La culture générale est utilisée en France comme critère de sélection à diverses fonctions, dont notamment au sein de la haute fonction publique française. Les instructions officielles de 1925 présentent, dans le cadre élitiste de l'enseignement secondaire — moins de 5 % d'une génération obtient alors le baccalauréat — la culture générale comme une « préparation à rien […] qui rend apte à tout »[12].
La légitimité de la culture générale comme critère de sélection est remise en cause dans les années 2000.
Durant la campagne en vue de l'élection présidentielle française de 2007[13], puis en tant que président, Nicolas Sarkozy provoque une polémique en critiquant l'épreuve de culture générale dans les concours de la fonction publique, faisant une allusion dépréciative envers La Princesse de Clèves[14]. Cela provoque des critiques importantes du monde universitaire ; le théoricien de la littérature Yves Citton, par exemple, s'engage dans la bataille pour défendre la culture générale[15].
Richard Descoings, partisan de la discrimination positive, décide de supprimer l'épreuve de culture générale au concours d'entrée de Sciences Po Paris en juin 2013. L'École normale supérieure de Lyon fait de même, critiquant l'épreuve pour son « caractère rhétorique […] qui encourage souvent les étudiants à formuler des idées superficielles en les agrémentant de quelques citations ». Dominique Meurs, sociologue à l'INED affirme également que « la dissertation de culture générale fait appel à une tournure d'esprit, une assurance, un goût pour l'abstraction, une façon de présenter ses idées, de mettre la bonne citation au bon endroit, qui s'apprend dans les milieux favorisés ». En 2008 le ministre de la Fonction publique, André Santini, qualifiait l'épreuve de culture générale de « discrimination invisible »[16].
Néanmoins, dans nombre d’emplois, la culture générale peut faire la différence au moment du recrutement, et fait l'objet d'examens divers.
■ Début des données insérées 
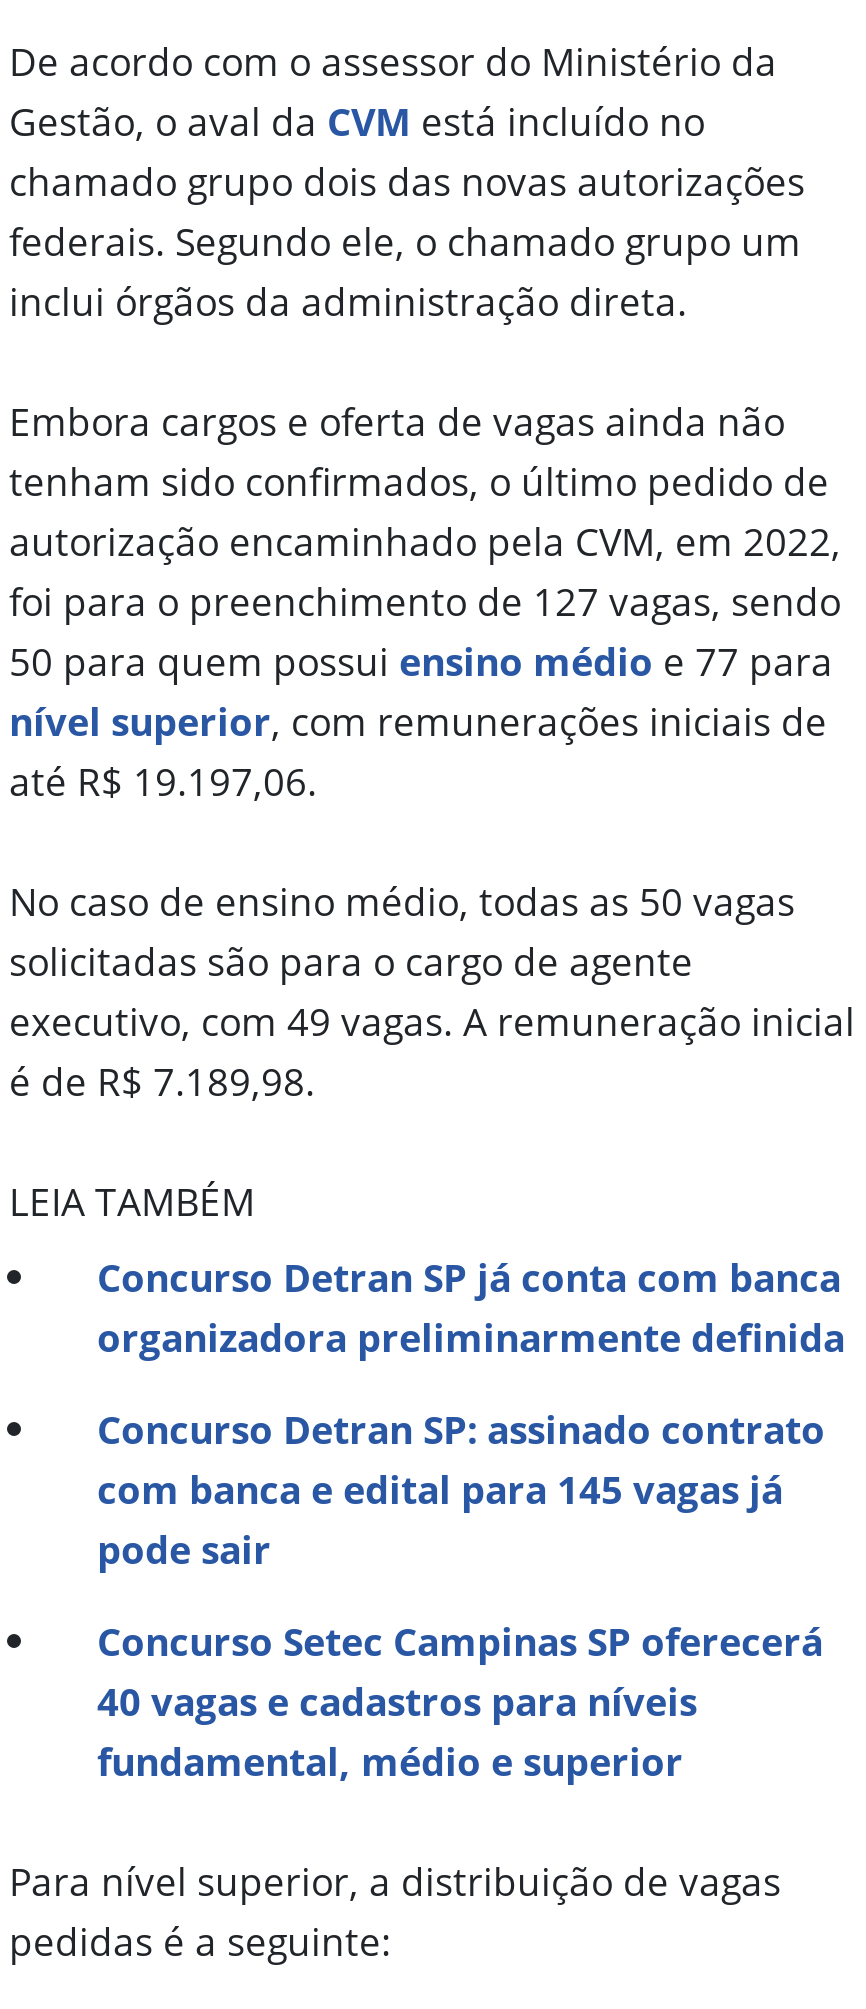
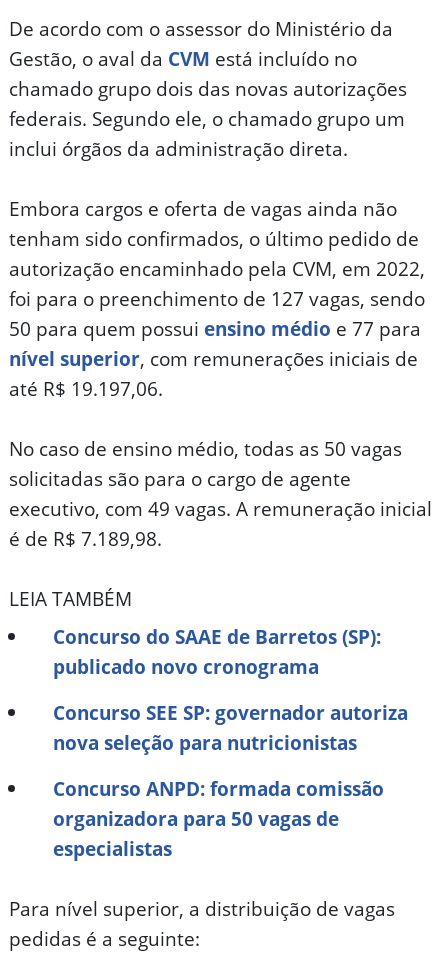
- Concurso Detran SP já conta com banca
- organizadora preliminarmente definida
+ Concurso do SAAE de Barretos (SP):
+ publicado novo cronograma

- Concurso Detran SP: assinado contrato
- com banca e edital para 145 vagas já
- pode sair
+ Concurso SEE SP: governador autoriza
+ nova seleção para nutricionistas

- Concurso Setec Campinas SP oferecerá
- 40 vagas e cadastros para níveis
- fundamental, médio e superior
+ Concurso ANPD: formada comissão
+ organizadora para 50 vagas de
+ especialistas
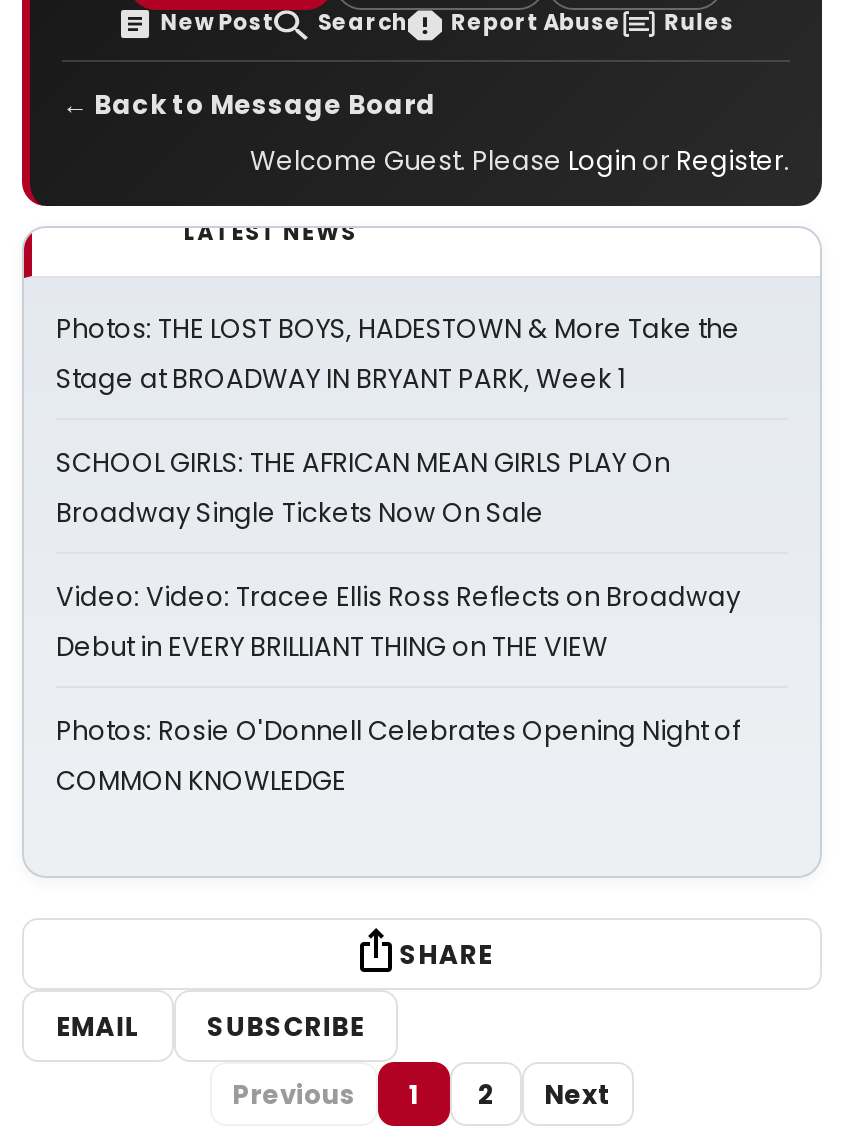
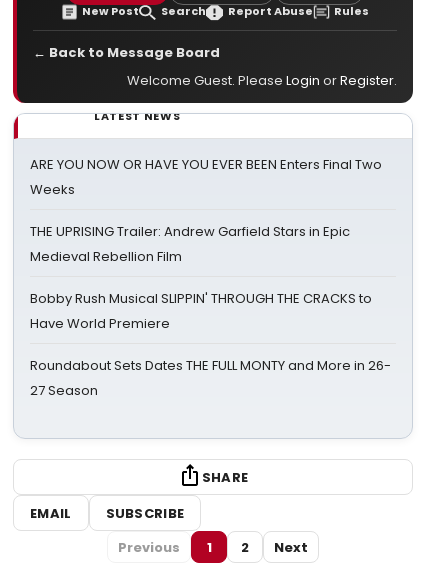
- Photos: THE LOST BOYS, HADESTOWN & More Take the
- Stage at BROADWAY IN BRYANT PARK, Week 1
+ ARE YOU NOW OR HAVE YOU EVER BEEN Enters Final Two
+ Weeks

- SCHOOL GIRLS: THE AFRICAN MEAN GIRLS PLAY On
- Broadway Single Tickets Now On Sale
+ THE UPRISING Trailer: Andrew Garfield Stars in Epic
+ Medieval Rebellion Film

- Video: Video: Tracee Ellis Ross Reflects on Broadway
- Debut in EVERY BRILLIANT THING on THE VIEW
+ Bobby Rush Musical SLIPPIN' THROUGH THE CRACKS to
+ Have World Premiere

- Photos: Rosie O'Donnell Celebrates Opening Night of
- COMMON KNOWLEDGE
+ Roundabout Sets Dates THE FULL MONTY and More in 26-
+ 27 Season
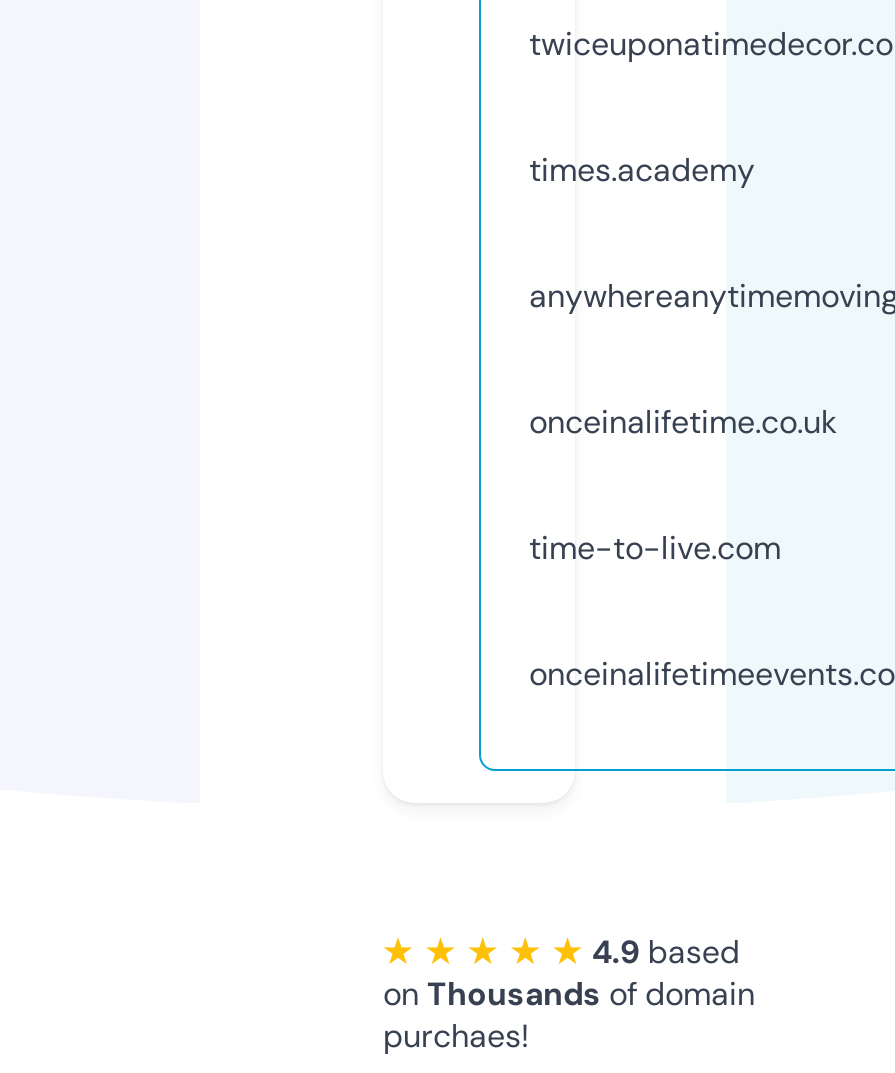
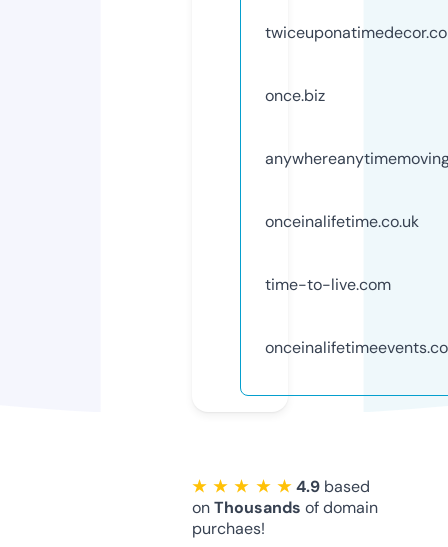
- times.academy
+ once.biz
On justifie ces examens en affirmant qu'ils démontrent, de la part du candidat, une capacité d'analyse et de synthèse, ainsi que d'ouverture hors de son corps de métier, qui serait nécessaire pour les emplois qualifiés.
Mais d'autre part, la culture générale a été la cible, au sein même du savoir et dans les rangs mêmes de l'université, de deux critiques alternatives : l'une, issue de l'ethnologie, en faisait l'idéal d'une civilisation déterminée visant à l'universalité (thèmes du relativisme culturel, qui fait de l'idéal classique de la culture l'idéal d'une société déterminée) ; l'autre, sociologique, en faisait un simple moyen de sélection sociale[8].
Ainsi, selon Pierre Bourdieu :
« Si la culture est le lieu par excellence de la méconnaissance, c’est que, en engendrant des stratégies objectivement ajustées aux chances objectives de profit dont il est le produit, le sens du placement assure des profits qui n’ont pas besoin d’être recherchés comme tels et procure ainsi à ceux qui ont la culture légitime pour seconde nature un profit supplémentaire, celui d’être aperçus et de s’apercevoir comme parfaitement désintéressés. »
— Pierre Bourdieu, La Distinction, Éditions de Minuit, 1979, p.94
La culture générale, en tant qu'elle est un outil d'ouverture sur l'altérité, peut autant être un antidote contre la fermeture d'esprit et l'ethnocentrisme[17]. Pour le philosophe Jean-Marie Nicolle, le propre de la culture générale est précisément de permettre une interrogation sur soi-même et sur les autres. La critiquer comme ethnocentriste n'a ainsi pas de sens, car la véritable culture générale reprend les acquis de l'humanité en transcendant les particularités des peuples[2].